Corazón de ballena azul latiendo lentamente en las profundidades oceánicas, mostrando su adaptación fisiológica extrema.

Sensores ECG não invasivos, a chave para monitorar o gigante 🫀

A medição foi obtida com um dispositivo de eletrocardiograma encapsulado em uma carcaça robusta, aderido ao dorso do animal por ventosas. O sistema, posicionado com precisão perto da nadadeira esquerda, registrou a atividade elétrica do coração a mais de 200 metros de profundidade. Essa tecnologia permite obter dados fisiológicos em tempo real sem alterar o comportamento natural do cetáceo.

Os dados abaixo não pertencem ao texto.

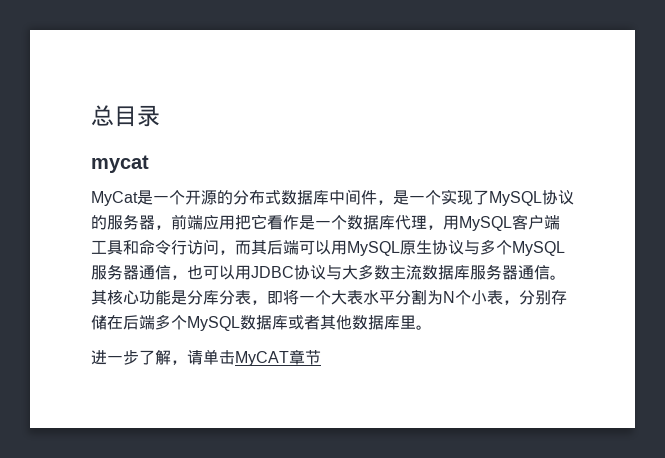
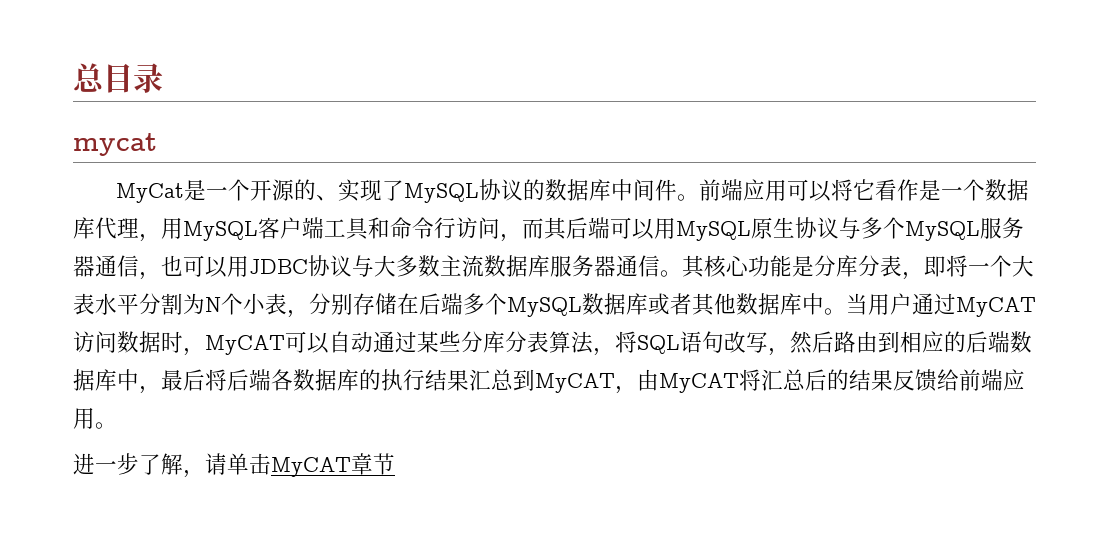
- MyCat是一个开源的分布式数据库中间件，是一个实现了MySQL协议的服务器，前端应用把它看作是一个数据库代理，用MySQL客户端工具和命令行访问，而其后端可以用MySQL原生协议与多个MySQL服务器通信，也可以用JDBC协议与大多数主流数据库服务器通信。
+ MyCat是一个开源的、实现了MySQL协议的数据库中间件。前端应用可以将它看作是一个数据库代理，用MySQL客户端工具和命令行访问，而其后端可以用MySQL原生协议与多个MySQL服务器通信，也可以用JDBC协议与大多数主流数据库服务器通信。
- 其核心功能是分库分表，即将一个大表水平分割为N个小表，分别存储在后端多个MySQL数据库或者其他数据库里。
+ 其核心功能是分库分表，即将一个大表水平分割为N个小表，分别存储在后端多个MySQL数据库或者其他数据库中。当用户通过MyCAT访问数据时，MyCAT可以自动通过某些分库分表算法，将SQL语句改写，然后路由到相应的后端数据库中，最后将后端各数据库的执行结果汇总到MyCAT，由MyCAT将汇总后的结果反馈给前端应用。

Quando seu smartwatch te repreende por não fechar os anéis de atividade ⌚

Enquanto nossos wearables nos instigam a manter as pulsações altas, a baleia-azul demonstra que a verdadeira eficiência está em quase desligar o motor. Imagine uma dessas criaturas revisando suas estatísticas de mergulho: 2 BPM, 10 minutos de alimentação, 0 estresse. Meta superada. Nós, com nosso cardio a 180 por subir umas escadas, somos simples amadores na gestão de recursos. A natureza tem seu próprio aplicativo de fitness, e não dá pontos por esforço.